A bit trivial for China TST. Note three facts: (i) There exists a circle tangent to rays $AB,BC,DC$ and $AD$, with center $L$ right on the angle bisectors $AE,BJ$ and $CK$. (ii) $I,J,K,B,C$ are concyclic. (iii) $\triangle FCE \sim \triangle ACL$. The main part is to prove $AL\parallel PK$ and $KP/KC=LA/LC$ (via computation), which show that $A,C,P$ are collinear.

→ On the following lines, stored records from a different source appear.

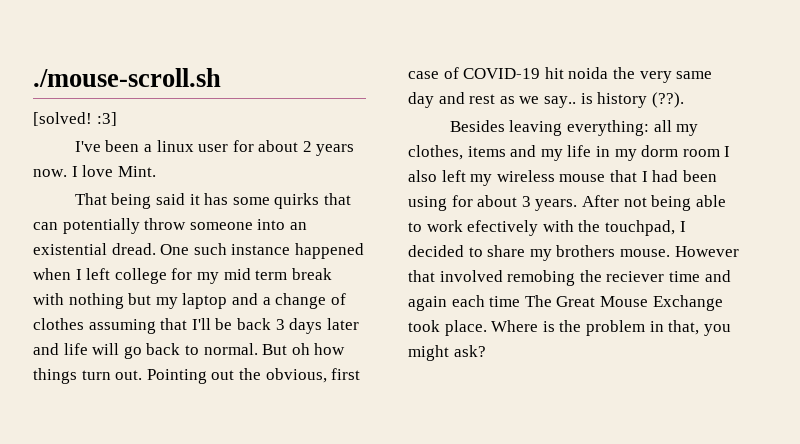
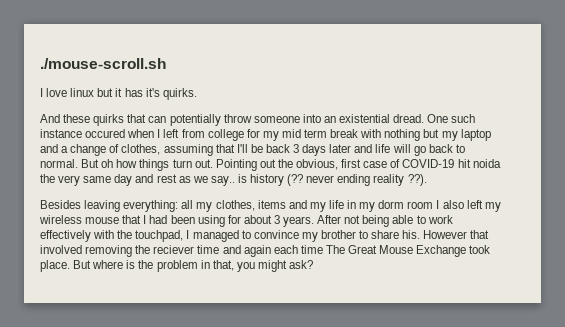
- [solved! :3]
- I've been a linux user for about 2 years now. I love Mint.
- That being said it has some quirks that can potentially throw someone into an existential dread.
+ I love linux but it has it's quirks.
+ And these quirks that can potentially throw someone into an existential dread.
- One such instance happened when I left college for my mid term break with nothing but my laptop and a change of clothes assuming that I'll be back 3 days later and life will go back to normal.
+ One such instance occured when I left from college for my mid term break with nothing but my laptop and a change of clothes, assuming that I'll be back 3 days later and life will go back to normal.
- Pointing out the obvious, first case of COVID-19 hit noida the very same day and rest as we say.. is history (??).
+ Pointing out the obvious, first case of COVID-19 hit noida the very same day and rest as we say.. is history (?? never ending reality ??).
- After not being able to work efectively with the touchpad, I decided to share my brothers mouse.
+ After not being able to work effectively with the touchpad, I managed to convince my brother to share his.
- However that involved remobing the reciever time and again each time The Great Mouse Exchange took place.
+ However that involved removing the reciever time and again each time The Great Mouse Exchange took place.
- Where is the problem in that, you might ask?
+ But where is the problem in that, you might ask?

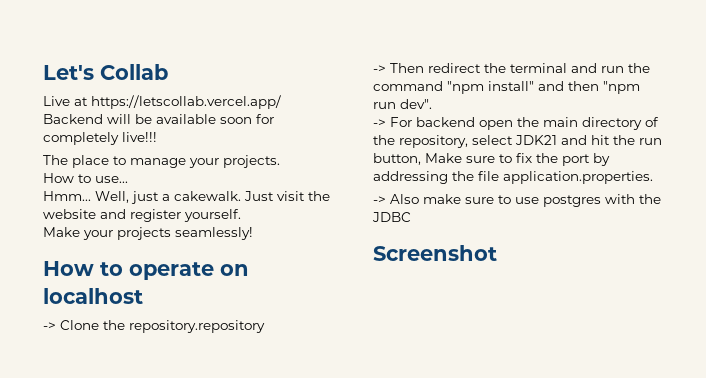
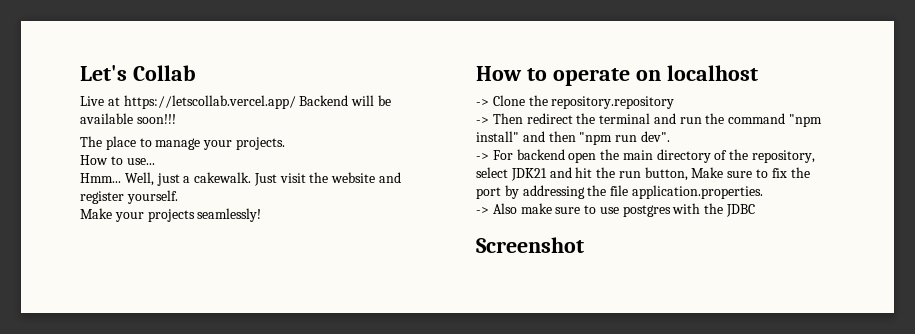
- Live at https://letscollab.vercel.app/ Backend will be available soon for completely live!!!
+ Live at https://letscollab.vercel.app/ Backend will be available soon!!!

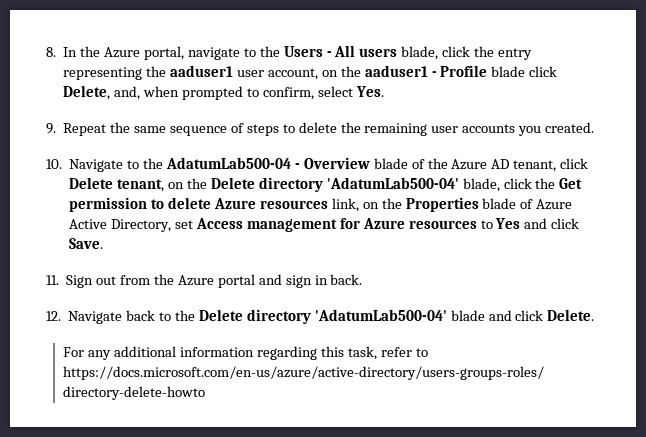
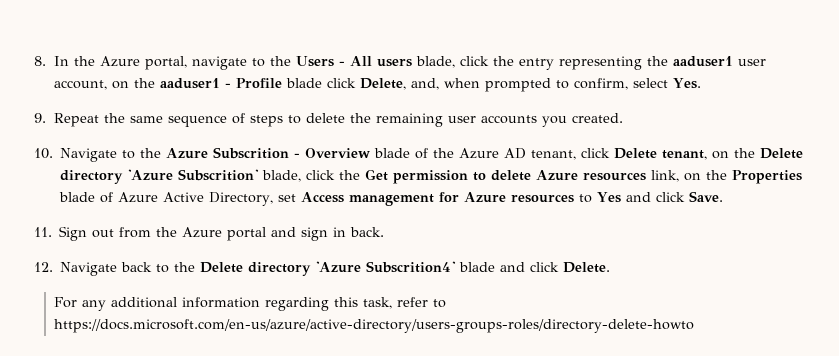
- 10. Navigate to the AdatumLab500-04 - Overview blade of the Azure AD tenant, click Delete tenant, on the Delete directory 'AdatumLab500-04' blade, click the Get permission to delete Azure resources link, on the Properties blade of Azure Active Directory, set Access management for Azure resources to Yes and click Save.
+ 10. Navigate to the Azure Subscrition - Overview blade of the Azure AD tenant, click Delete tenant, on the Delete directory 'Azure Subscrition' blade, click the Get permission to delete Azure resources link, on the Properties blade of Azure Active Directory, set Access management for Azure resources to Yes and click Save.
- 12. Navigate back to the Delete directory 'AdatumLab500-04' blade and click Delete.
+ 12. Navigate back to the Delete directory 'Azure Subscrition4' blade and click Delete.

So $\triangle FCE$ and $\triangle PCK$ are also similar, and so are $\triangle PCF$ and $\triangle KCE$. Hence $\measuredangle CFP = \measuredangle CEK$, as desired.

GrosseFuge339 wrote: A bit trivial for China TST. Note three facts: (i) There exists a circle tangent to rays $AB,BC,DC$ and $AD$, with center $L$ right on the angle bisectors $AE,BJ$ and $CK$. (ii) $I,J,K,B,C$ are concyclic. (iii) $\triangle FCE \sim \triangle ACL$. The main part is to prove $AL\parallel PK$ and $KP/KC=LA/LC$ (via computation), which show that $A,C,P$ are collinear. So $\triangle FCE$ and $\triangle PCK$ are also similar, and so are $\triangle PCF$ and $\triangle KCE$. Hence $\measuredangle CFP = \measuredangle CEK$, as desired. The fact (1) isn't true.. It needs to be $AB+CD=BC+DA$, not $AB+BC=AD+DC$. I think there is a typo in the question.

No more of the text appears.